En EE.UU. van camino de expandir la base monetaria por tercera vez, si no recuerdo mal, ya llevarán más de 2 billones de Dólares impresos, y de momento no parece que la moneda haya implosionado. Yo creo que el Euro puede soportar una expansión de la base monetaria de unos cuantos cientos de miles de millones de Euros sin despeinarse.
Yo comprendía que Alemania estuviese en contra de imprimir billetes para solucionar la crisis europea porque como país ahorrador y acreedor, eso le supondría perder dinero. Comprendía que quisieran imponer soluciones acorde con sus intereses, y que como mayor potencia europea lo consiguiesen, y comprendía que no quisieran lanzar un plan de estímulo de la economía para financiar corruptelas, despilfarros, agujeros negros, y planes estúpidos que levantan y colocan aceras en las calles.
Pero vaya, que una cosa es que lo comprendiese y otra que a estas alturas, cuando ya se ve claro y cristalino que las políticas alemanas nos llevan de cabeza al abismo, sigan erre que erre con lo mismo. Señores alemanes, si sus ideas no funcionan, probemos el plan B. Imprimamos billetes como si no hubiese un mañana (que cada vez lo hay menos) y con ellos, financiemos planes de estímulo económico que reporten un retorno a corto, medio y largo plazo. Por ejemplo en I+D+I, en educación, en ciencia, en infraestructuras, en becas salario para el reciclaje de parados y profesionales de sectores en crisis, en financiar a las PYMES, etc, etc...
Haciendo eso se conseguirían un montón de efectos positivos como: una ligera devaluación del Euro que mejoraría la posición competitiva de Europa en el mundo. Reactivación y crecimiento de las economías. Una inflación controlada que reequilibraría las economías del euro y causaría un efecto equivalente a la devaluación de las economía periféricas que pretende Alemania junto a una quita de las deudas, pero sin los efectos traumáticos y estigmatizadores.
Como efecto negativo: Una devaluación del valor de los ahorros y las deudas.
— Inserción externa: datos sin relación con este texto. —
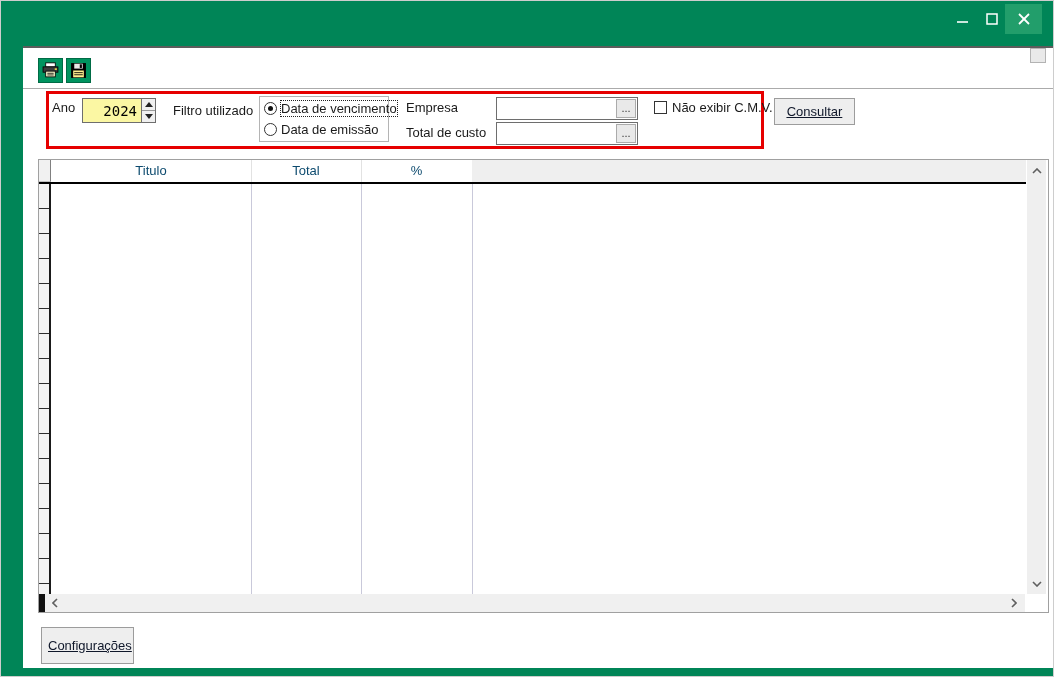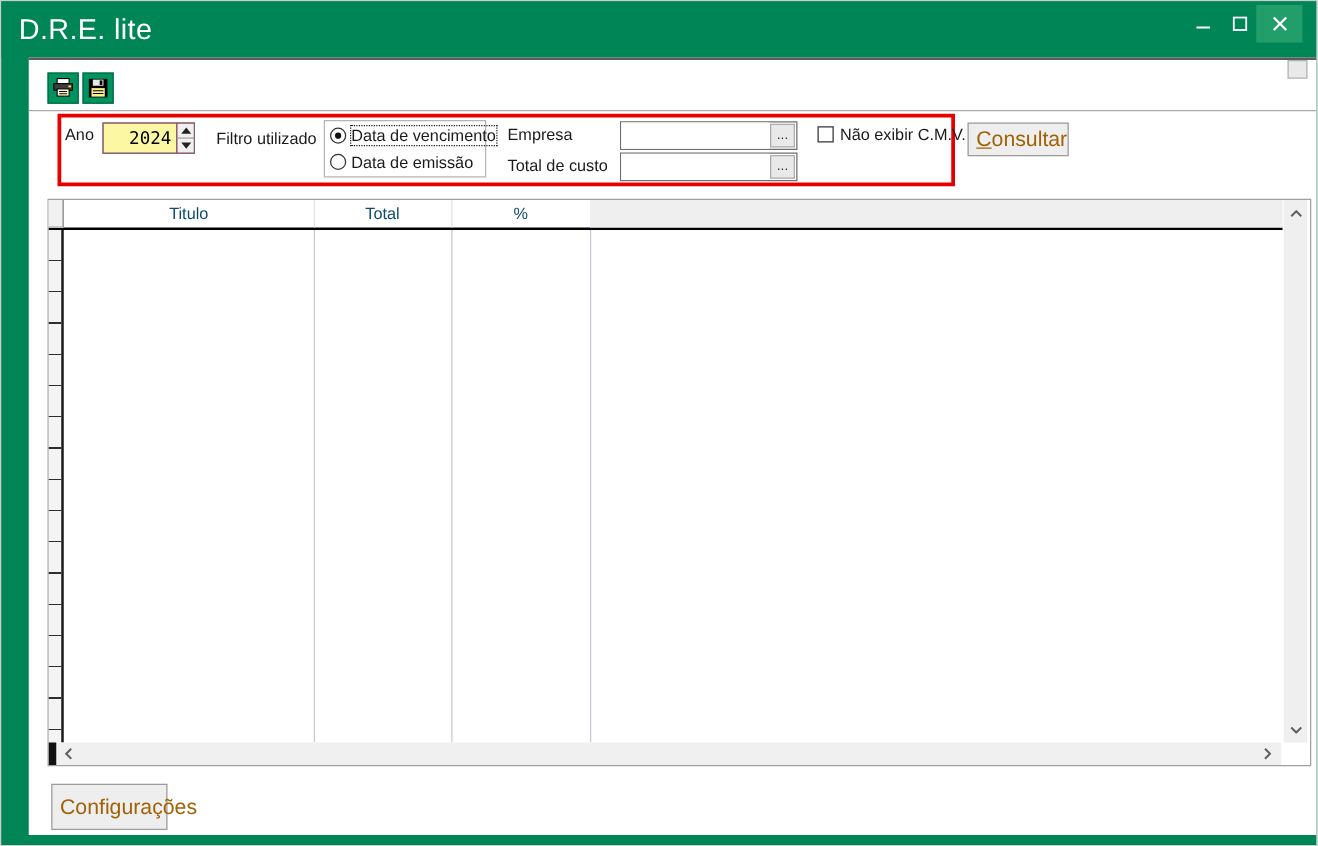"D.R.E. lite" div.title { html: <div>D.R.E. lite</div> -> none }
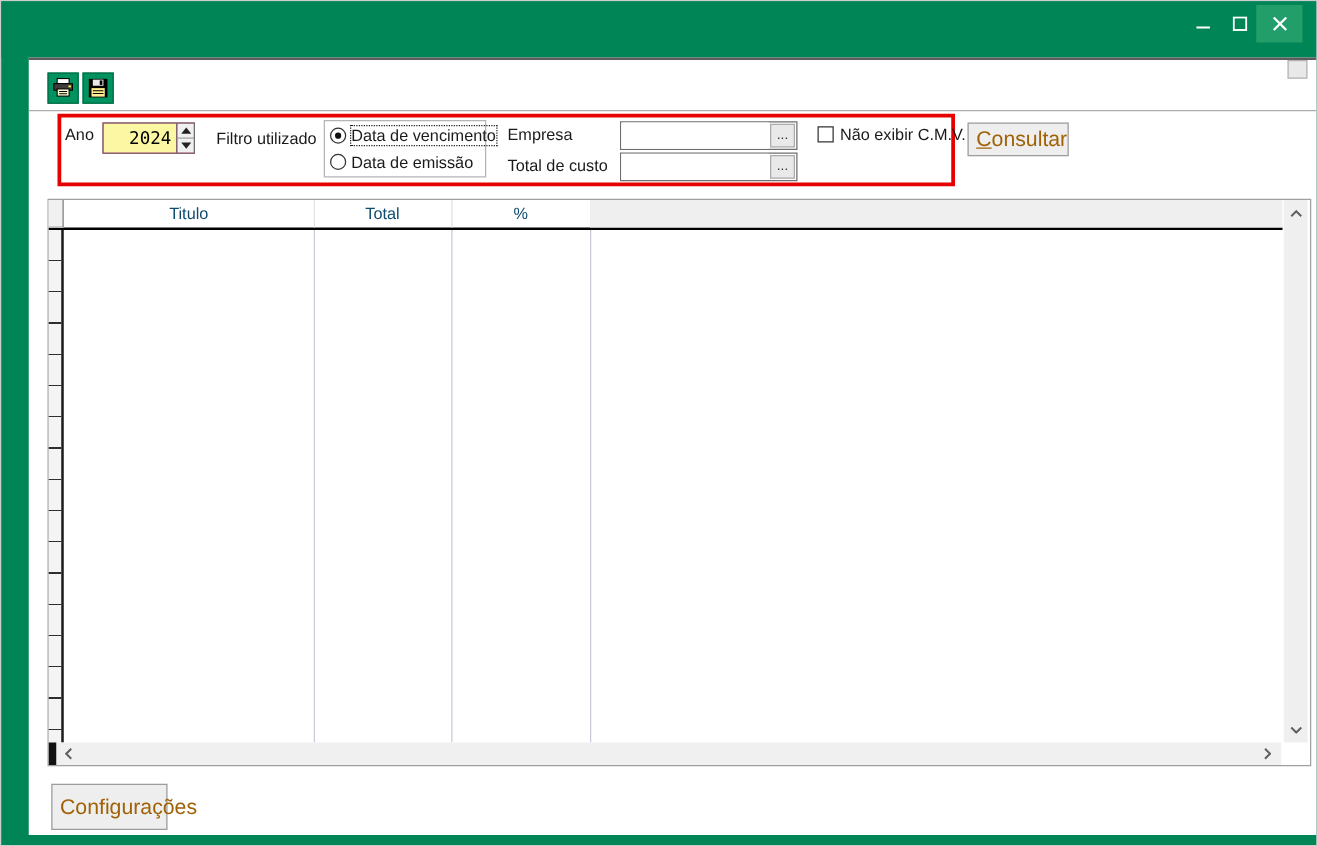"2024" .spin-wrap { background: #be185d -> #6d28d9 }
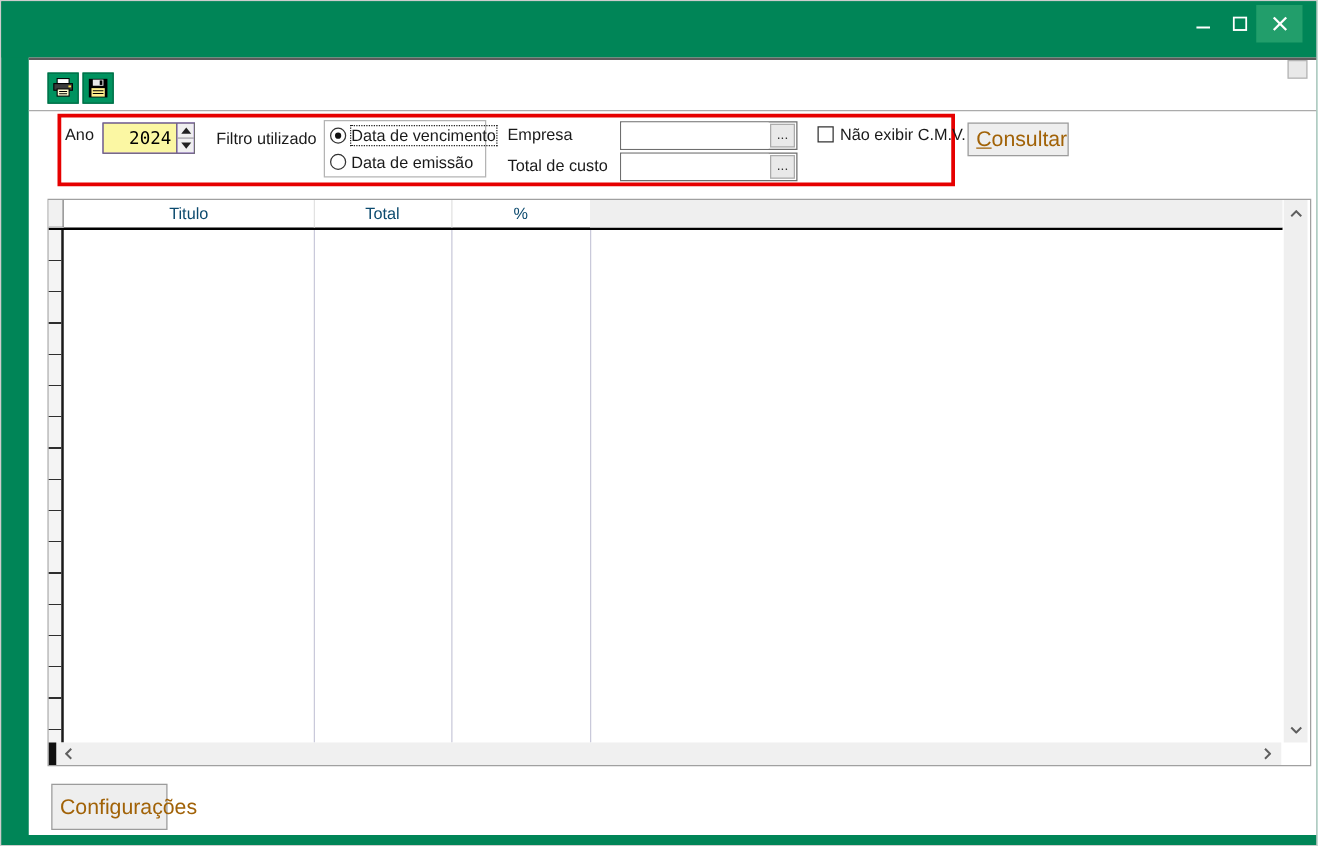"Consultar" .push-btn { color: #a16207 -> #0f172a; font-size: 17px -> 13px; text-decoration: none -> underline }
Podía entender que los países ahorradores y acreedores se opusiesen a generar inflación para salvaguardar sus intereses. Pero que a estas alturas sigan mostrando una oposición feroz, como si prefiriesen que se fuese todo por el precipicio antes que dar su brazo a torcer, no tiene en mi opinión ningún sentido, porque al final perderemos más todos. Ellos incluidos.